* _Exercise description_
Where a line contains the word "padding", copy that line from the records below.

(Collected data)
------------------------------------------------------------------------

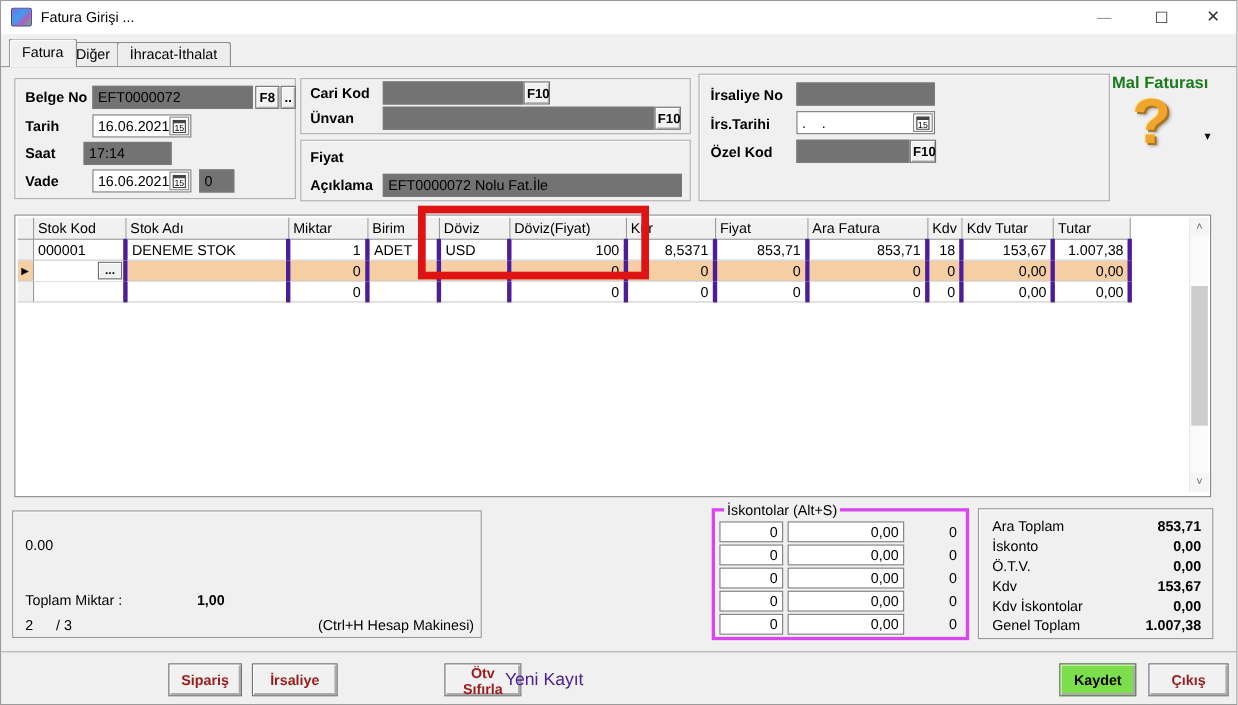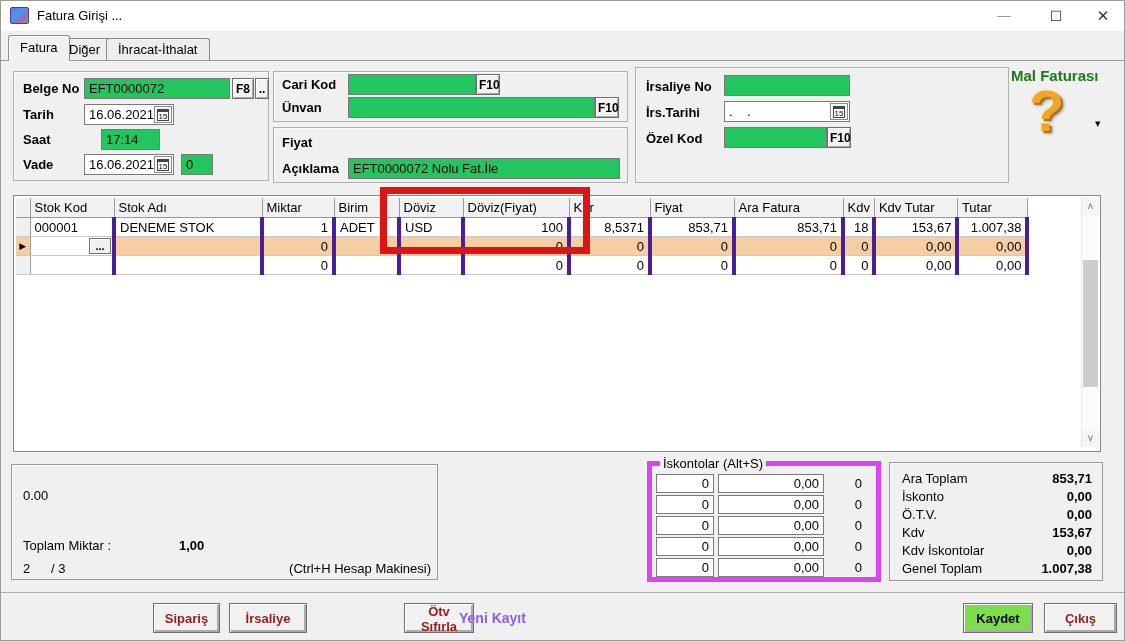--- a/index.html
+++ b/index.html
@@ -25,7 +25,7 @@
   
   .panel{position:absolute;border:1px solid #AFAFAF;background:#F0F0F0;box-shadow:inset 1px 1px 0 #FBFBFB;}
   .lbl{position:absolute;font-weight:bold;font-size:13px;white-space:nowrap;}
-  .inp{position:absolute;height:21px;border:1px solid #7A7A7A;background:#22c55e;font-family:"Liberation Sans",sans-serif;font-size:13px;padding:9px 4px;}
+  .inp{position:absolute;height:21px;border:1px solid #7A7A7A;background:#737373;font-family:"Liberation Sans",sans-serif;font-size:13px;padding:9px 4px;}
   .fkey{position:absolute;height:21px;border:1px solid #6E6E6E;background:#F2F2F2;box-shadow:inset 1px 1px 0 #fff, inset -1px -1px 0 #A8A8A8;font-family:"Liberation Sans",sans-serif;font-size:12px;font-weight:bold;padding:0 2px;line-height:18px;text-align:center;cursor:default;}
   .datefield{position:absolute;height:21px;border:1px solid #7A7A7A;background:#fff;padding-left:36px;}
   .dateval{position:absolute;left:4px;top:2px;font-size:13px;white-space:pre;}

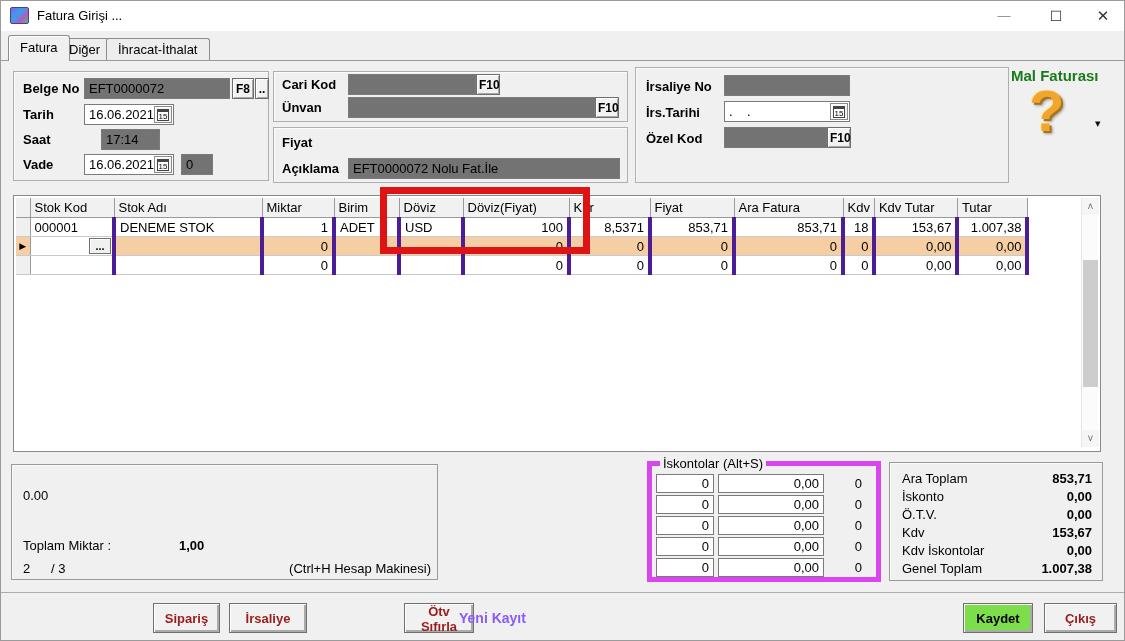--- a/index.html
+++ b/index.html
@@ -115,7 +115,7 @@
   </div>
 
   <span class="lbl" style="left:22px;top:131px;">Saat</span>
-  <input class="inp" style="left: 100px; top: 128px; width: 59px;" value="17:14">
+  <input class="inp" style="left: 75px; top: 128px; width: 80px;" value="17:14">
 
   <span class="lbl" style="left:22px;top:156px;">Vade</span>
   <div class="datefield" style="left:83px;top:153px;width:90px;">

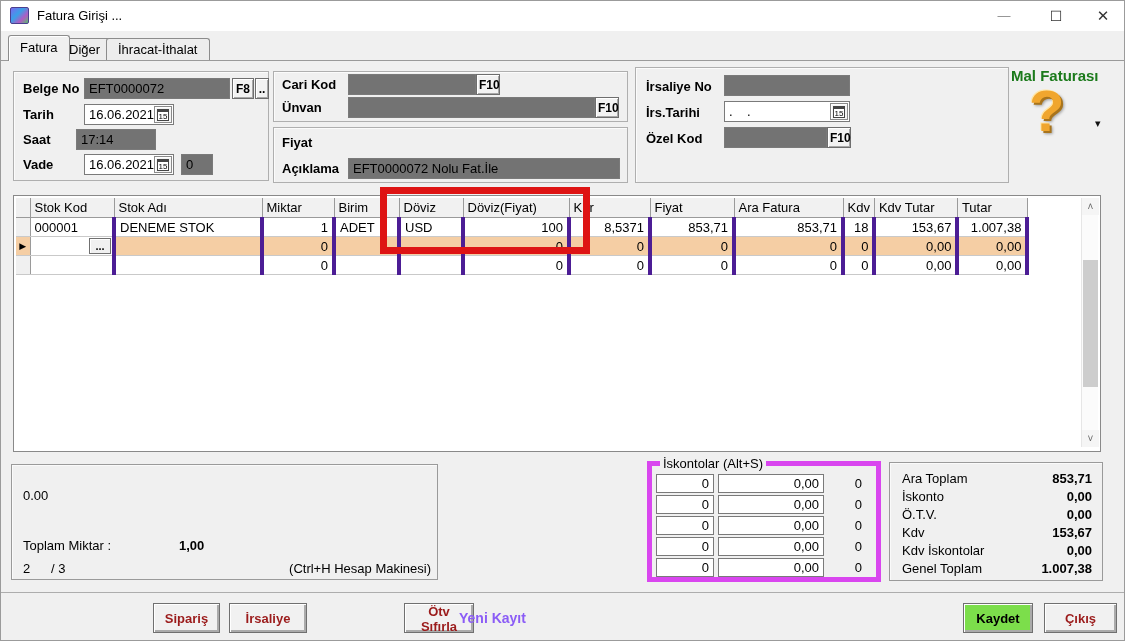--- a/index.html
+++ b/index.html
@@ -62,7 +62,7 @@
   .sum-txt{position:absolute;font-size:13px;white-space:nowrap;}
   .bold{font-weight:bold;}
 
-  fieldset.iskonto{position:absolute;left:646px;top:455px;width:234px;height:126px;border:5px solid #d946ef;margin:0;padding:2px 10px 0 4px;background:#F0F0F0;}
+  fieldset.iskonto{position:absolute;left:646px;top:455px;width:234px;height:126px;border:3px solid #d946ef;margin:0;padding:2px 4px 0 4px;background:#F0F0F0;}
   fieldset.iskonto legend{font-size:13px;padding:0 3px;margin-left:4px;}
   .isk-row{display:flex;align-items:center;height:21px;margin-bottom:0;}
   .isk-row input{height:19px;border:1px solid #7A7A7A;background:#fff;font-family:"Liberation Sans",sans-serif;font-size:13px;text-align:right;padding:0 4px;}

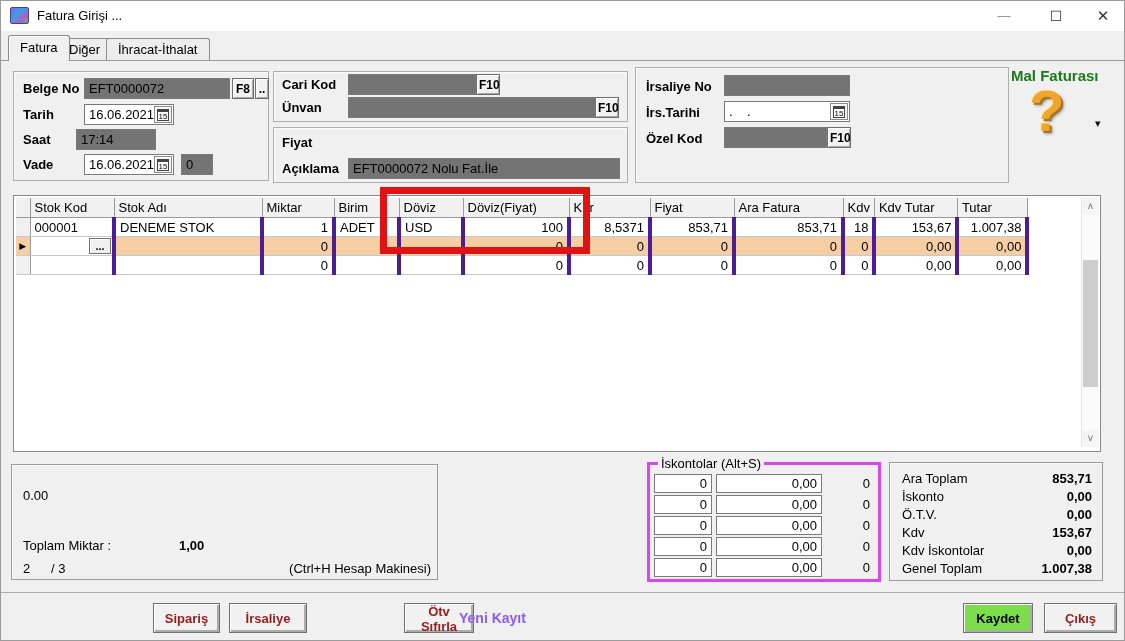--- a/index.html
+++ b/index.html
@@ -78,7 +78,7 @@
   .footline{position:absolute;left:0;top:591px;width:100%;border-top:1px solid #ADADAD;}
   .btn3d{position:absolute;top:602px;height:30px;border:1px solid #707070;background:#F1F1F1;box-shadow:inset 1px 1px 0 #FFF, inset -2px -2px 0 #ABABAB;color:#9B1B1B;font-family:"Liberation Sans",sans-serif;font-weight:bold;font-size:13px;padding:0 6px;cursor:default;}
   .btn3d.save{background:#7CDE4B;color:#000;}
-  .yeni-kayit{position:absolute;left:458px;top:609px;color:#8b5cf6;font-weight:bold;font-size:14px;}
+  .yeni-kayit{position:absolute;left:458px;top:609px;color:#4c1d95;font-weight:normal;font-size:16px;}
 </style>
 </head>
 <body>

------------------------------------------------------------------------

* _Finished task_
-  .inp{position:absolute;height:21px;border:1px solid #7A7A7A;background:#22c55e;font-family:"Liberation Sans",sans-serif;font-size:13px;padding:9px 4px;}
+  .inp{position:absolute;height:21px;border:1px solid #7A7A7A;background:#737373;font-family:"Liberation Sans",sans-serif;font-size:13px;padding:9px 4px;}
   .fkey{position:absolute;height:21px;border:1px solid #6E6E6E;background:#F2F2F2;box-shadow:inset 1px 1px 0 #fff, inset -1px -1px 0 #A8A8A8;font-family:"Liberation Sans",sans-serif;font-size:12px;font-weight:bold;padding:0 2px;line-height:18px;text-align:center;cursor:default;}
   .datefield{position:absolute;height:21px;border:1px solid #7A7A7A;background:#fff;padding-left:36px;}
-  fieldset.iskonto{position:absolute;left:646px;top:455px;width:234px;height:126px;border:5px solid #d946ef;margin:0;padding:2px 10px 0 4px;background:#F0F0F0;}
+  fieldset.iskonto{position:absolute;left:646px;top:455px;width:234px;height:126px;border:3px solid #d946ef;margin:0;padding:2px 4px 0 4px;background:#F0F0F0;}
   fieldset.iskonto legend{font-size:13px;padding:0 3px;margin-left:4px;}
   .isk-row input{height:19px;border:1px solid #7A7A7A;background:#fff;font-family:"Liberation Sans",sans-serif;font-size:13px;text-align:right;padding:0 4px;}
   .btn3d{position:absolute;top:602px;height:30px;border:1px solid #707070;background:#F1F1F1;box-shadow:inset 1px 1px 0 #FFF, inset -2px -2px 0 #ABABAB;color:#9B1B1B;font-family:"Liberation Sans",sans-serif;font-weight:bold;font-size:13px;padding:0 6px;cursor:default;}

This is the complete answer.